Activity
Without including any pictures, retype exactly the lines from the top of the records through the line containing "that a beat", that final line included.

Stored entries:
*-*-*

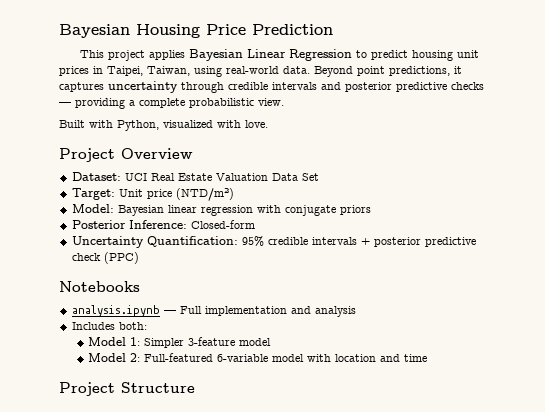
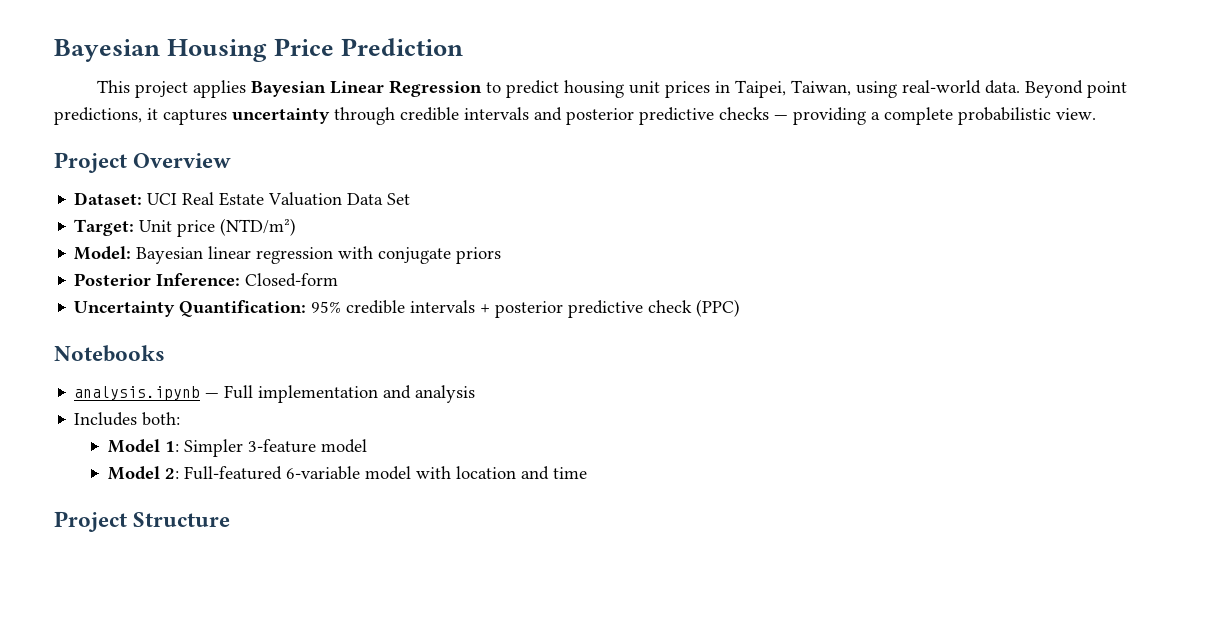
- Built with Python, visualized with love.

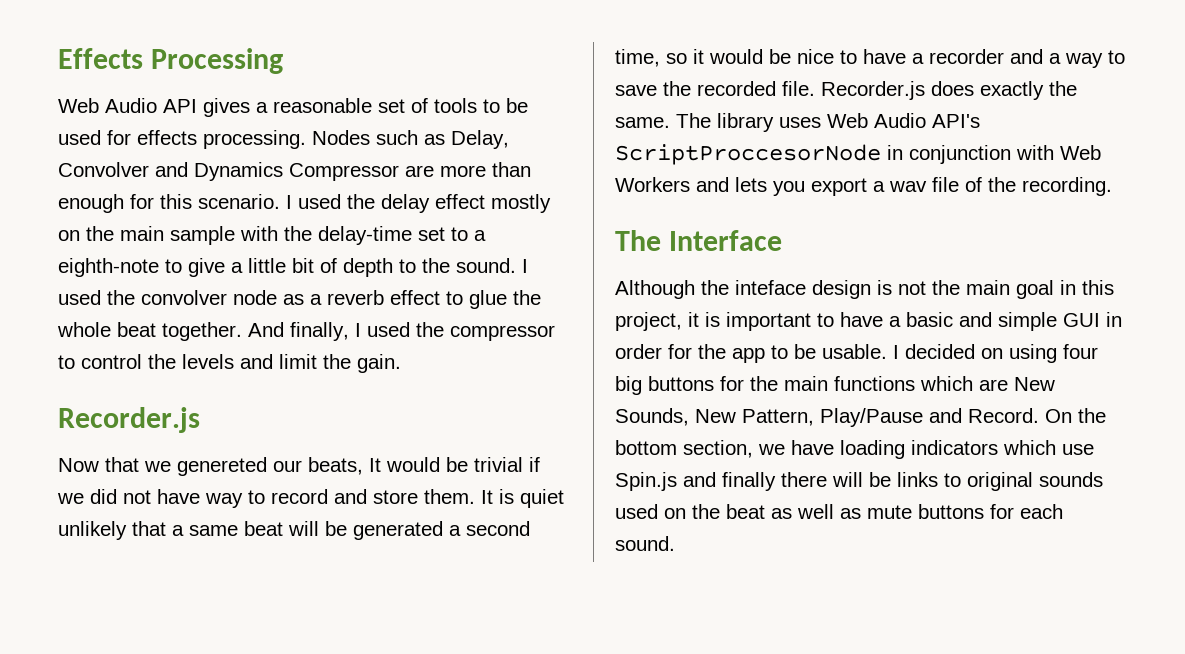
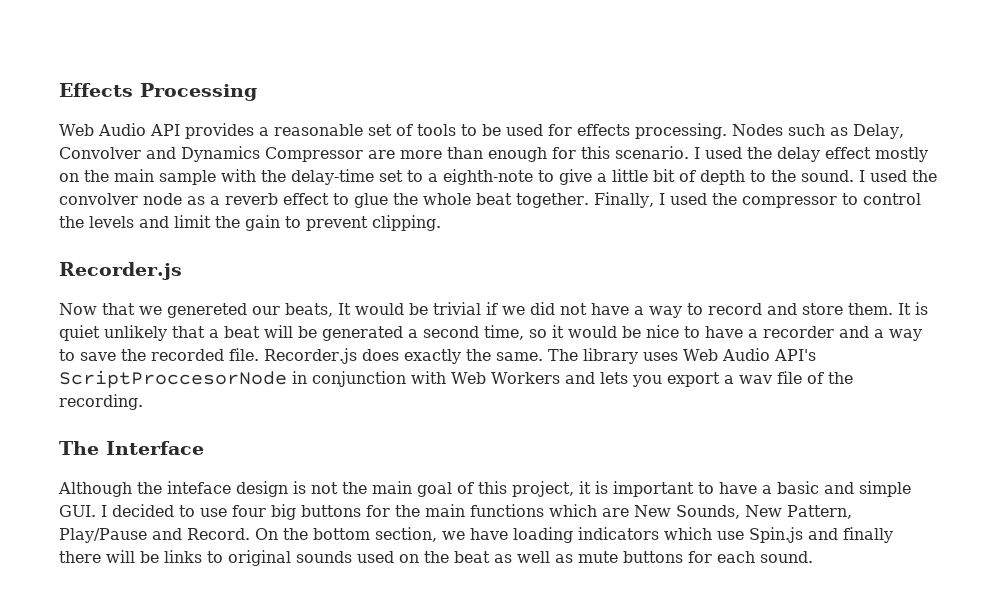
- Web Audio API gives a reasonable set of tools to be used for effects processing.
+ Web Audio API provides a reasonable set of tools to be used for effects processing.
- And finally, I used the compressor to control the levels and limit the gain.
+ Finally, I used the compressor to control the levels and limit the gain to prevent clipping.
- Now that we genereted our beats, It would be trivial if we did not have way to record and store them.
+ Now that we genereted our beats, It would be trivial if we did not have a way to record and store them.
- It is quiet unlikely that a same beat will be generated a second time, so it would be nice to have a recorder and a way to save the recorded file.
+ It is quiet unlikely that a beat will be generated a second time, so it would be nice to have a recorder and a way to save the recorded file.
- Although the inteface design is not the main goal in this project, it is important to have a basic and simple GUI in order for the app to be usable. I decided on using four big buttons for the main functions which are New Sounds, New Pattern, Play/Pause and Record.
+ Although the inteface design is not the main goal of this project, it is important to have a basic and simple GUI. I decided to use four big buttons for the main functions which are New Sounds, New Pattern, Play/Pause and Record.

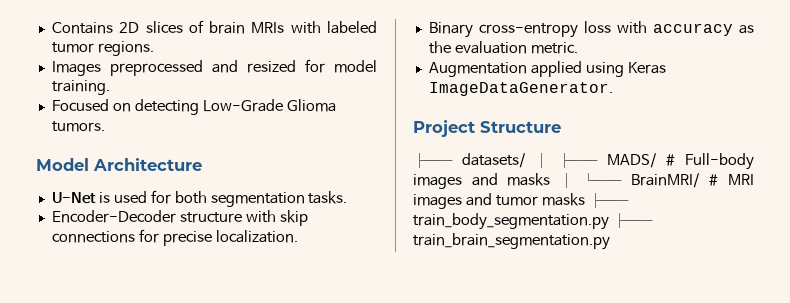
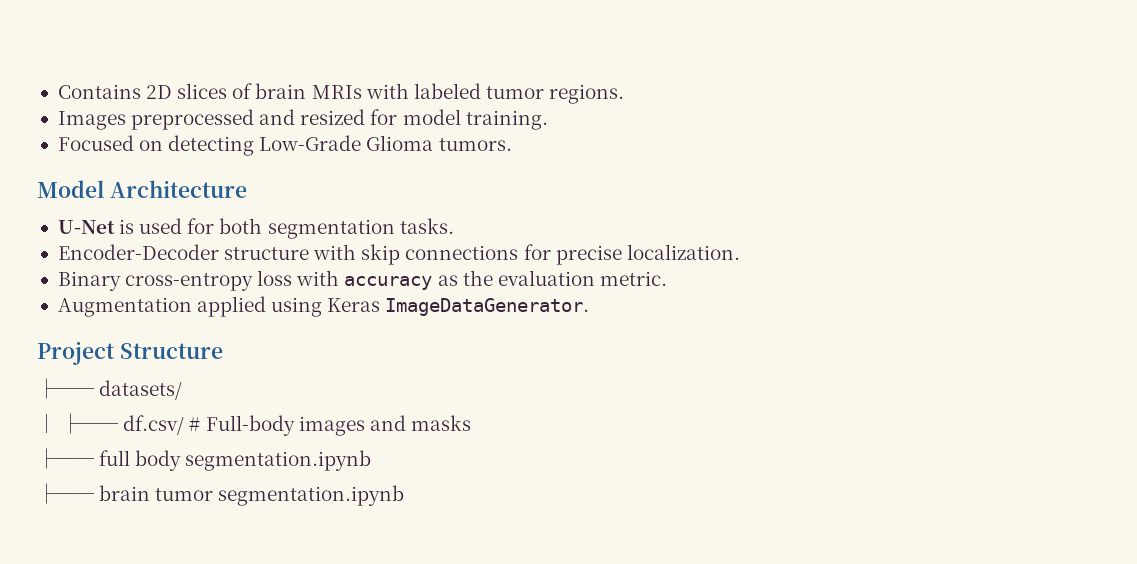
- ├── datasets/ │ ├── MADS/ # Full-body images and masks │ └── BrainMRI/ # MRI images and tumor masks ├── train_body_segmentation.py ├── train_brain_segmentation.py
+ ├── datasets/
+ │ ├── df.csv/ # Full-body images and masks
+ ├── full body segmentation.ipynb
+ ├── brain tumor segmentation.ipynb

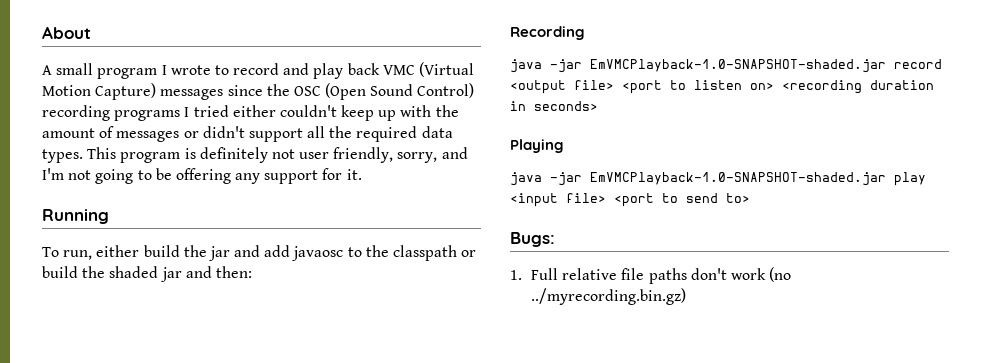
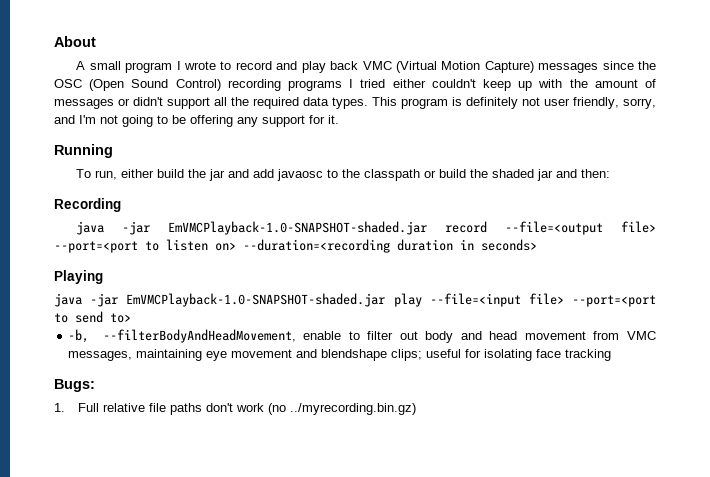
- java -jar EmVMCPlayback-1.0-SNAPSHOT-shaded.jar record <output file> <port to listen on> <recording duration in seconds>
+ java -jar EmVMCPlayback-1.0-SNAPSHOT-shaded.jar record --file=<output file> --port=<port to listen on> --duration=<recording duration in seconds>
- java -jar EmVMCPlayback-1.0-SNAPSHOT-shaded.jar play <input file> <port to send to>
+ java -jar EmVMCPlayback-1.0-SNAPSHOT-shaded.jar play --file=<input file> --port=<port to send to>
+ -b, --filterBodyAndHeadMovement, enable to filter out body and head movement from VMC messages, maintaining eye movement and blendshape clips; useful for isolating face tracking

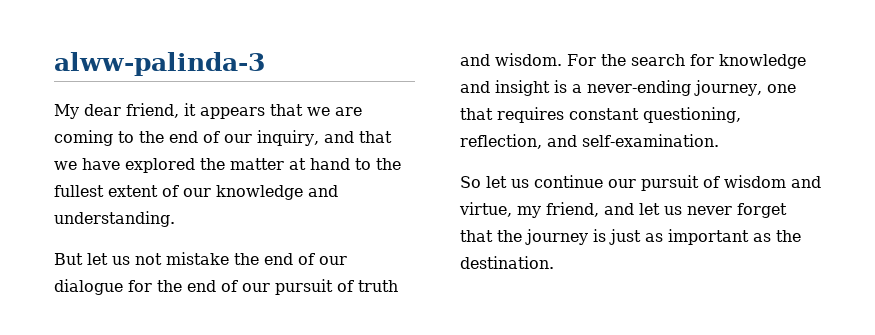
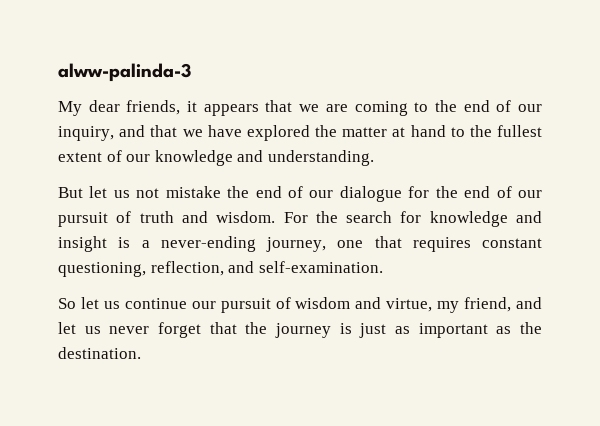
- My dear friend, it appears that we are coming to the end of our inquiry, and that we have explored the matter at hand to the fullest extent of our knowledge and understanding.
+ My dear friends, it appears that we are coming to the end of our inquiry, and that we have explored the matter at hand to the fullest extent of our knowledge and understanding.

*-*-*

Answer box
- Built with Python, visualized with love.

- Web Audio API gives a reasonable set of tools to be used for effects processing.
+ Web Audio API provides a reasonable set of tools to be used for effects processing.
- And finally, I used the compressor to control the levels and limit the gain.
+ Finally, I used the compressor to control the levels and limit the gain to prevent clipping.
- Now that we genereted our beats, It would be trivial if we did not have way to record and store them.
+ Now that we genereted our beats, It would be trivial if we did not have a way to record and store them.
- It is quiet unlikely that a same beat will be generated a second time, so it would be nice to have a recorder and a way to save the recorded file.
+ It is quiet unlikely that a beat will be generated a second time, so it would be nice to have a recorder and a way to save the recorded file.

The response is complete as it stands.